Todas las narraciones cuentan con un argumento o una historia que puede ser dividida en tres partes bien diferenciadas: el planteamiento o principio, el conflicto o nudo y la resolución o desenlace final. Agrupados los tres, conforman la trama de la narración. Lo fundamental es que los sucesos se relacionan y se continúan unos con otros en el transcurso del tiempo.
Tomemos como ejemplo el clásico cuento infantil de “La Cenicienta” para analizar las tres partes de una narración.
1) Planteamiento o principio
“… hace muchos años en un reino, una joven muy bella que vivía con su madrastra, una viuda impertinente con dos hijas a cual más fea. Era ella quien hacía los trabajos más duros de la casa, todos la llamaban Cenicienta…”
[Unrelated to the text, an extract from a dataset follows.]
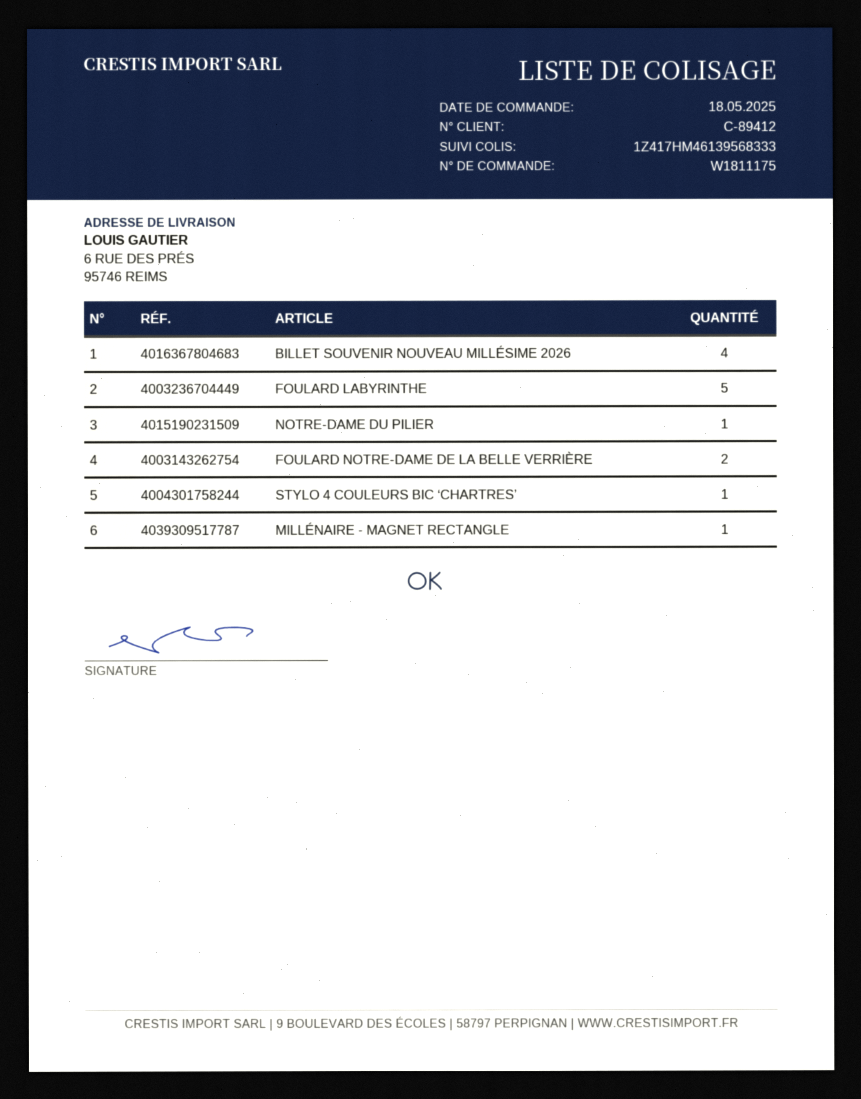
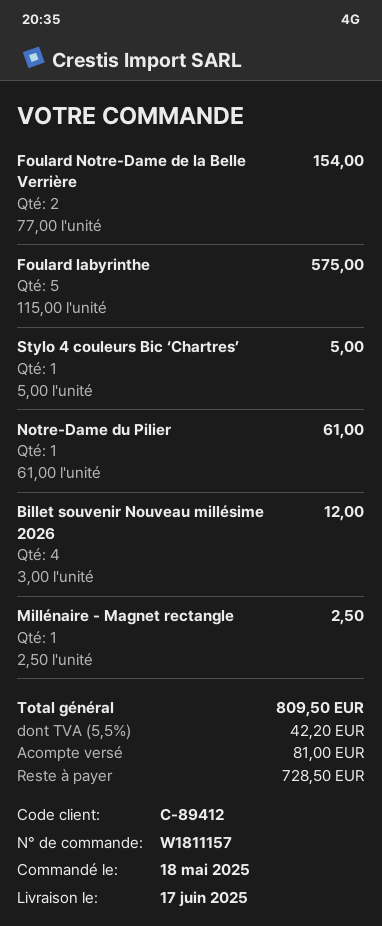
order number: W1811175 -> W1811157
En el ejemplo vemos que se ubica la obra en el espacio y en el tiempo de la narración. También contiene la presentación de la mayoría de los personajes y algún otro suceso que puede ser importante.
2) Conflicto o nudo
“…un día, el Príncipe de aquel país anunció que iba a dar una fiesta a la que invitaba a todas las jóvenes solteras del reino. –Tú, Cenicienta, no irás. Te quedarás en casa fregando el suelo y preparando la cena. De pronto se apareció su Hada Madrina –No te preocupes- exclamó el Hada, tú también irás al baile, Cenicienta…”
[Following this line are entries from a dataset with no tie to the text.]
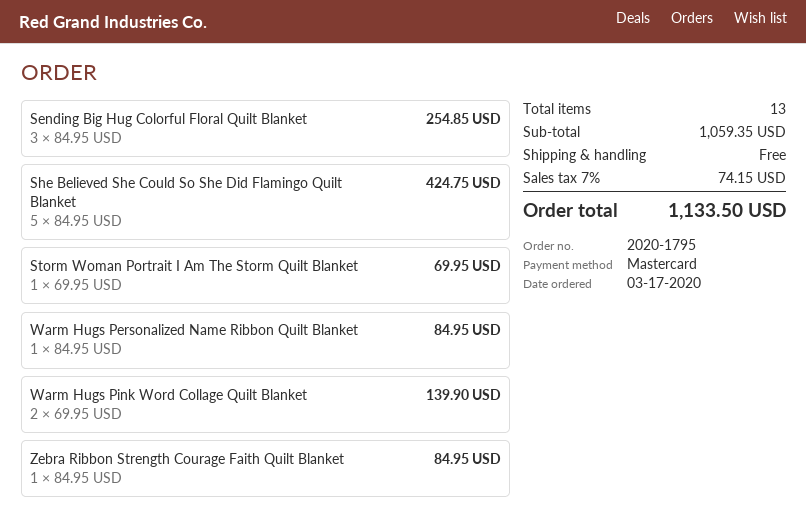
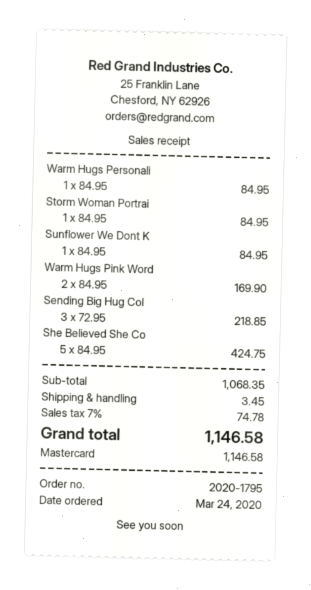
order date: 2020-03-17 -> 2020-03-24
Sending Big Hug Colorful Floral Quilt Blanket: 3 x 84.95 = 254.85 -> 3 x 72.95 = 218.85
Storm Woman Portrait I Am The Storm Quilt Blanket: 1 x 69.95 = 69.95 -> 1 x 84.95 = 84.95
Warm Hugs Pink Word Collage Quilt Blanket: 2 x 69.95 = 139.90 -> 2 x 84.95 = 169.90
Zebra Ribbon Strength Courage Faith Quilt Blanket: 1 x 84.95 = 84.95 -> none
Sunflower We Dont K: none -> 1 x 84.95 = 84.95
subtotal: 1059.35 -> 1068.35
shipping: 0.00 -> 3.45
tax: 7% = 74.15 -> 7% = 74.78
total: 1133.50 -> 1146.58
En el ejemplo vemos el conflicto o los sucesos que viven y hacen los personajes. Generalmente aparecen algunas situaciones que será necesario enfrentar para después resolver.
3) Resolución o desenlace final
“… llegaron a casa de Cenicienta y sus hermanastras no pudieron calzarse el zapato, pero cuando se lo puso Cenicienta vieron con estupor que le quedaba perfecto. Y así el Príncipe se casó con la joven y vivieron muy felices...”
El ejemplo es la conclusión del relato y se restablece el equilibrio a pesar que la situación jamás vuelve a resultar idéntica a la inicial.
En todas las narraciones las formas de los verbos más empleadas son las del tiempo pasado.